# Directions for this task
Go through the data and copy every line in which "subtotal" appears.

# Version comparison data

- Opening Delimiter -

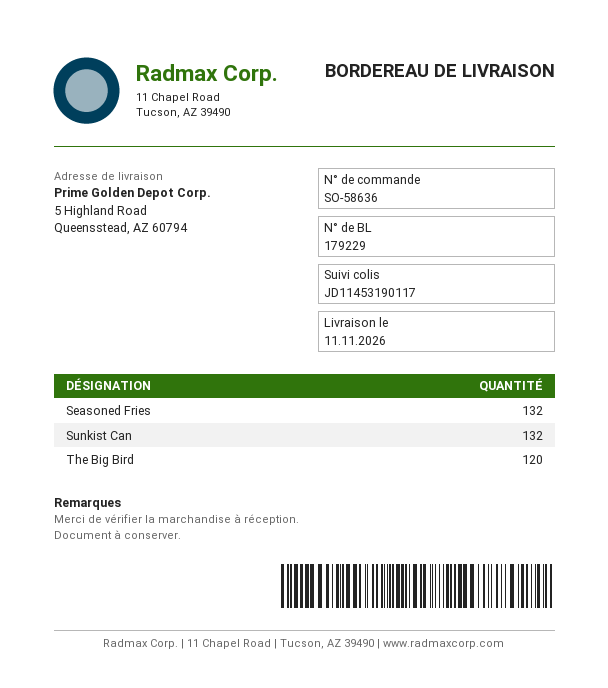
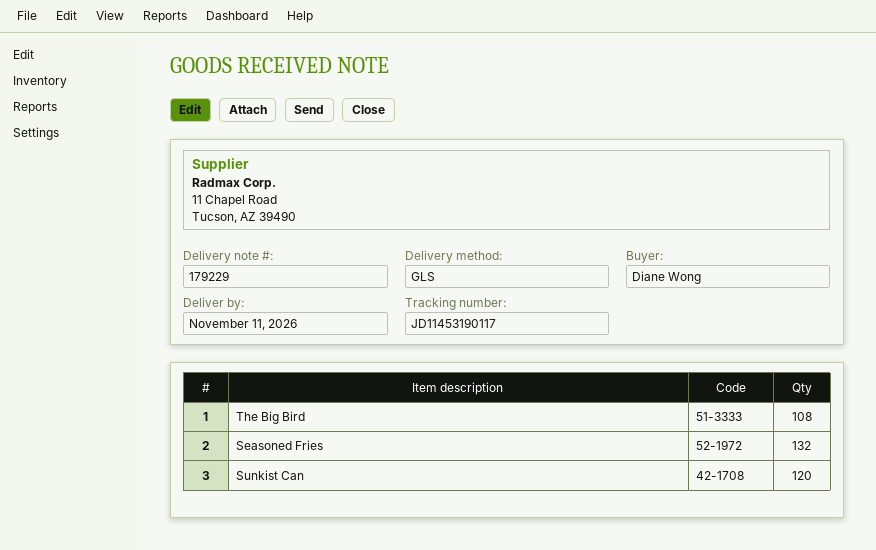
Sunkist Can: 132 -> 120
The Big Bird: 120 -> 108

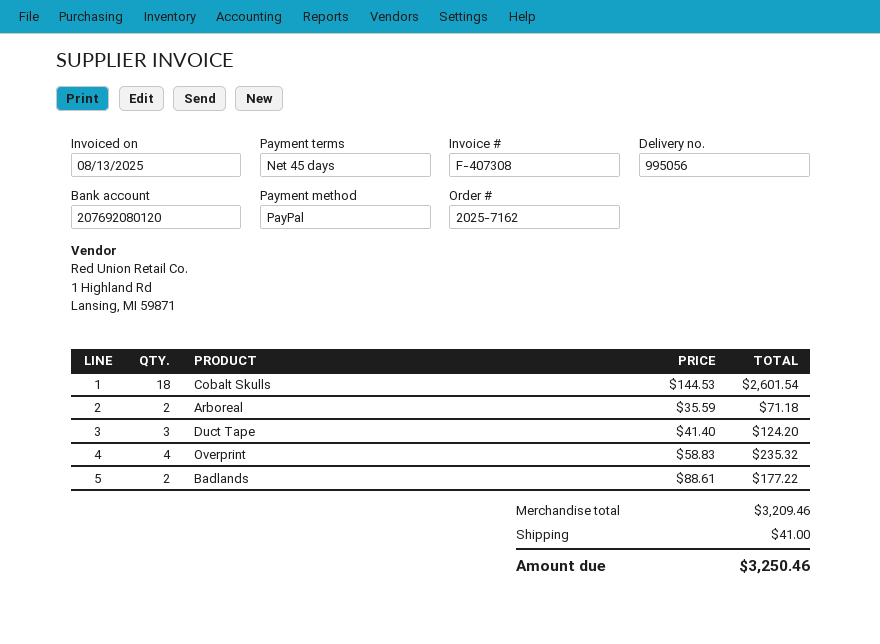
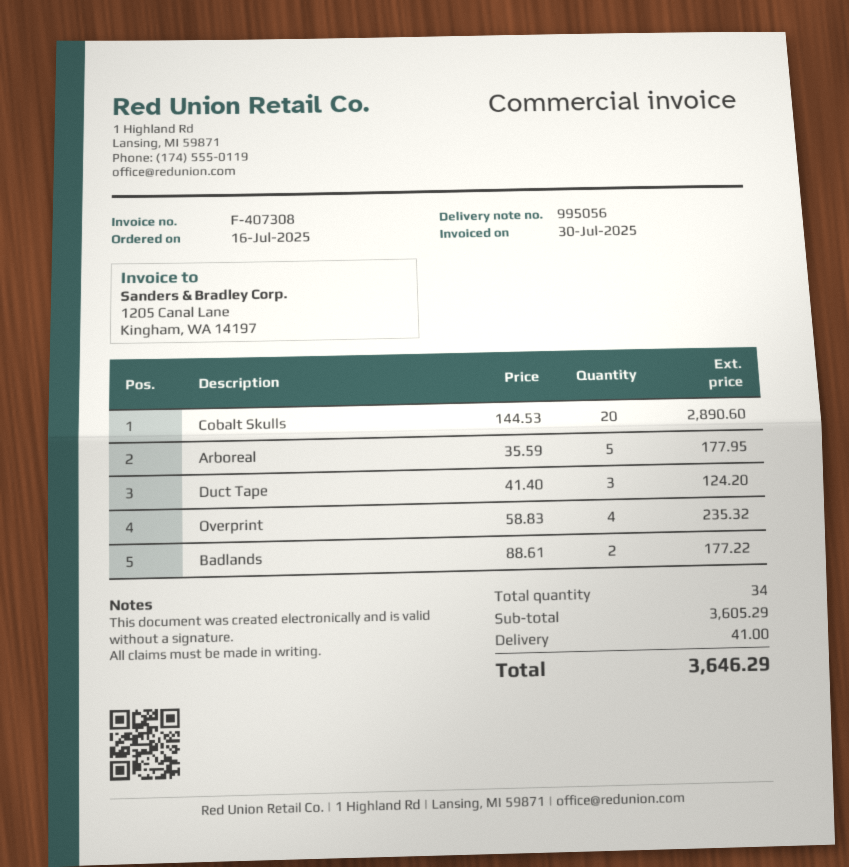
invoice date: 2025-08-13 -> 2025-07-30
Cobalt Skulls: 18 x 144.53 = 2601.54 -> 20 x 144.53 = 2890.60
Arboreal: 2 x 35.59 = 71.18 -> 5 x 35.59 = 177.95
subtotal: 3209.46 -> 3605.29
total: 3250.46 -> 3646.29

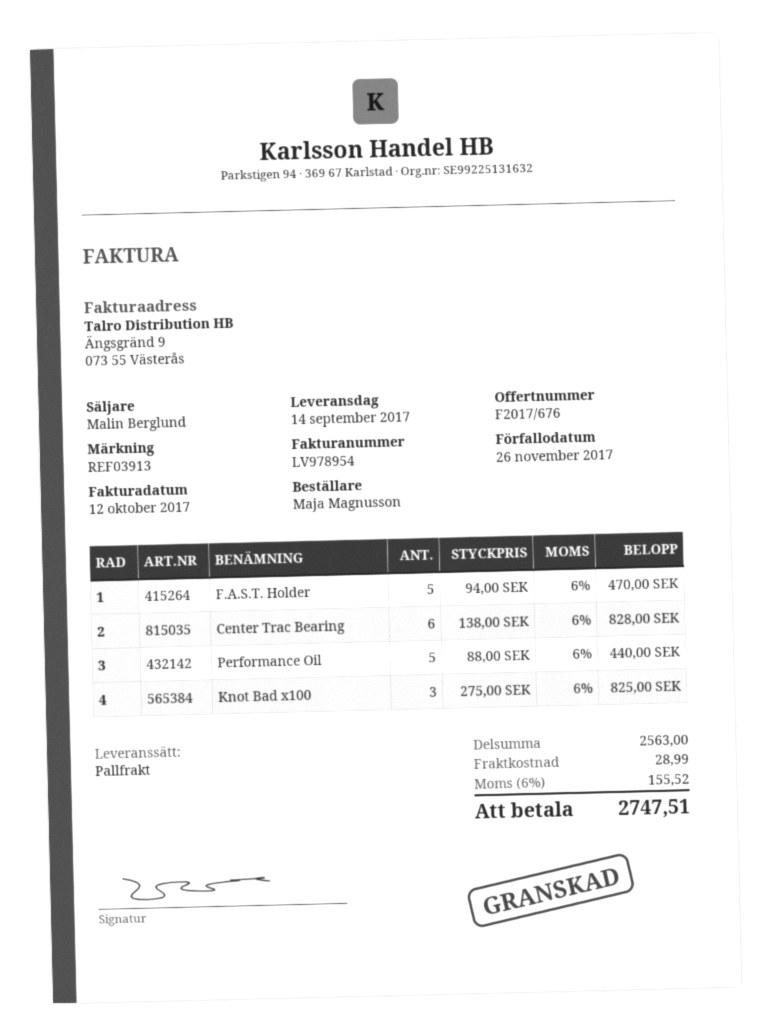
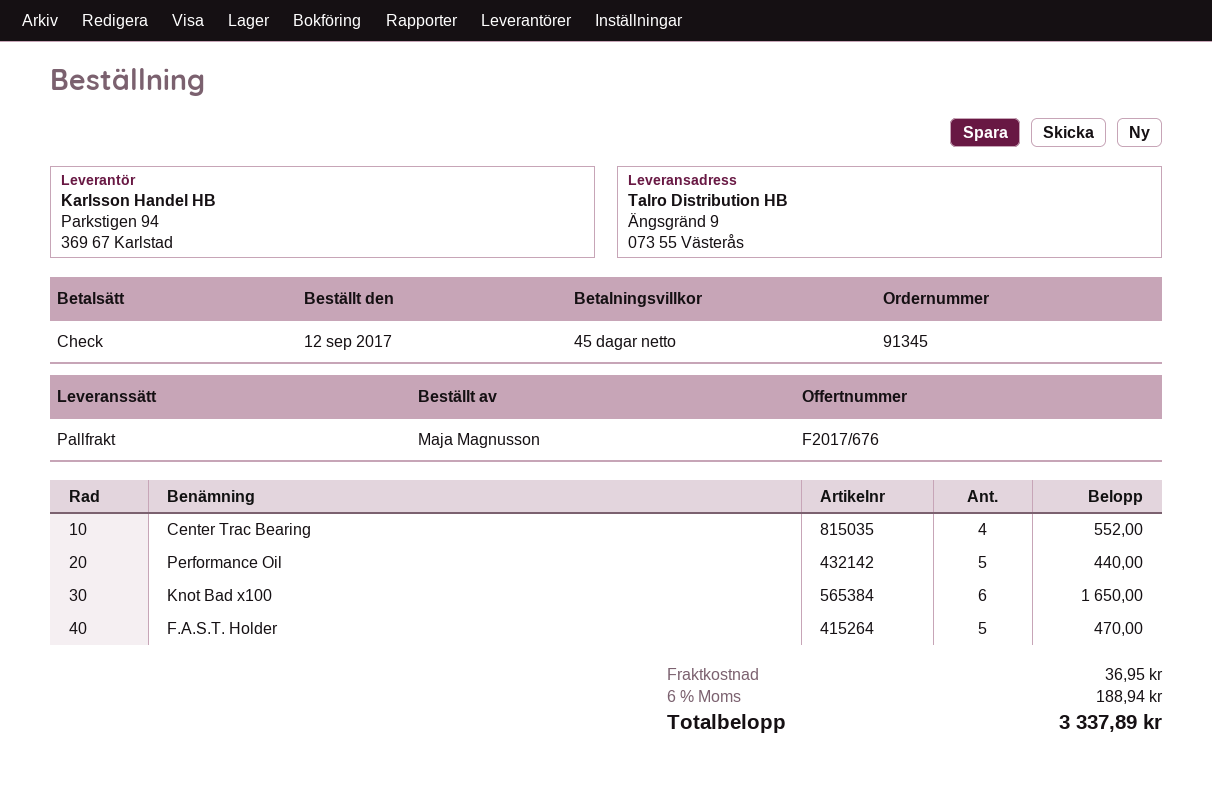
Center Trac Bearing: 6 for 828.00 -> 4 for 552.00
Knot Bad x100: 3 for 825.00 -> 6 for 1650.00
shipping: 28.99 -> 36.95
tax: 6% = 155.52 -> 6% = 188.94
total: 2747.51 -> 3337.89

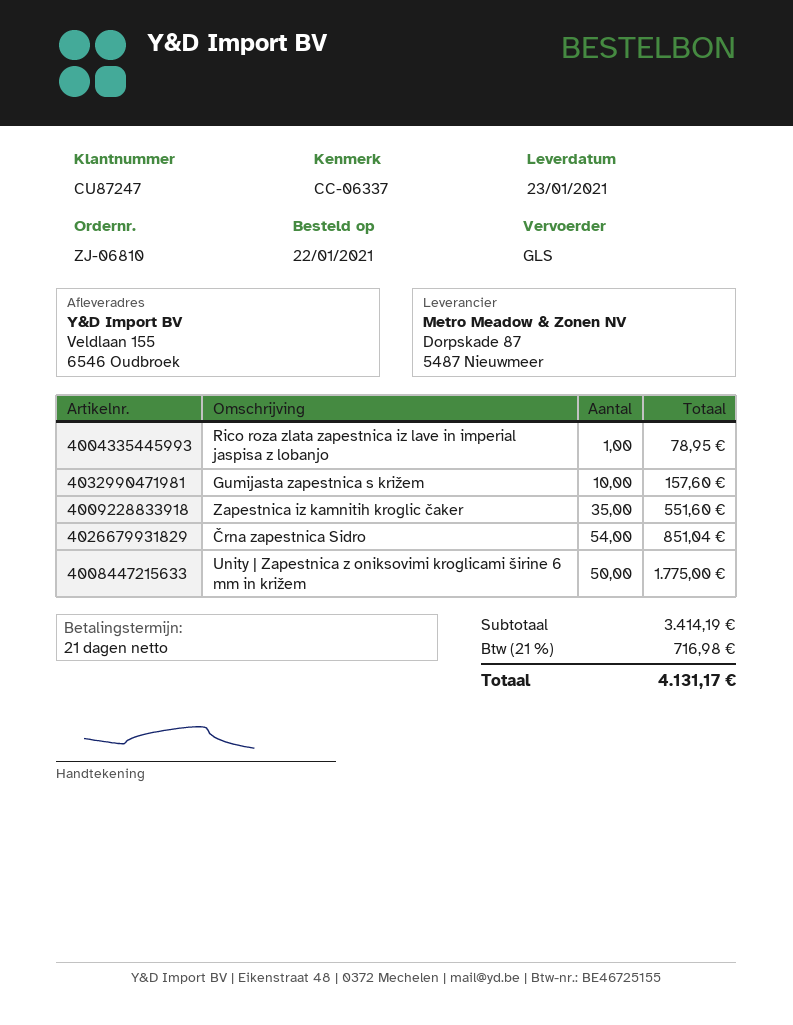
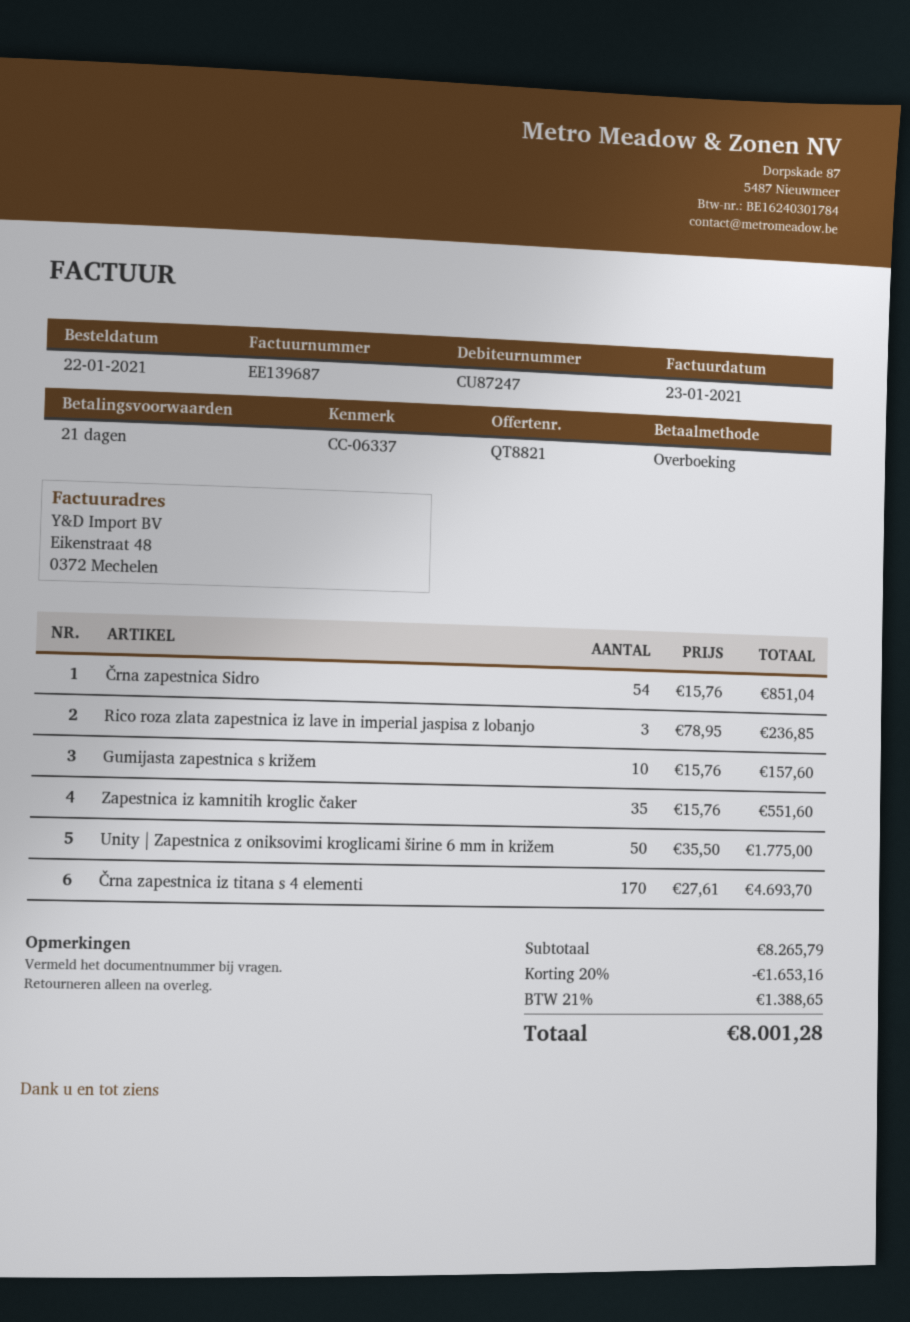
Rico roza zlata zapestnica iz lave in imperial jaspisa z lobanjo: 1 for 78.95 -> 3 for 236.85
Črna zapestnica iz titana s 4 elementi: none -> 170 for 4693.70
subtotal: 3414.19 -> 8265.79
discount: none -> 20% = 1653.16
tax: 21% = 716.98 -> 21% = 1388.65
total: 4131.17 -> 8001.28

- Closing Delimiter -

# Response to this exercise
subtotal: 3209.46 -> 3605.29
subtotal: 3414.19 -> 8265.79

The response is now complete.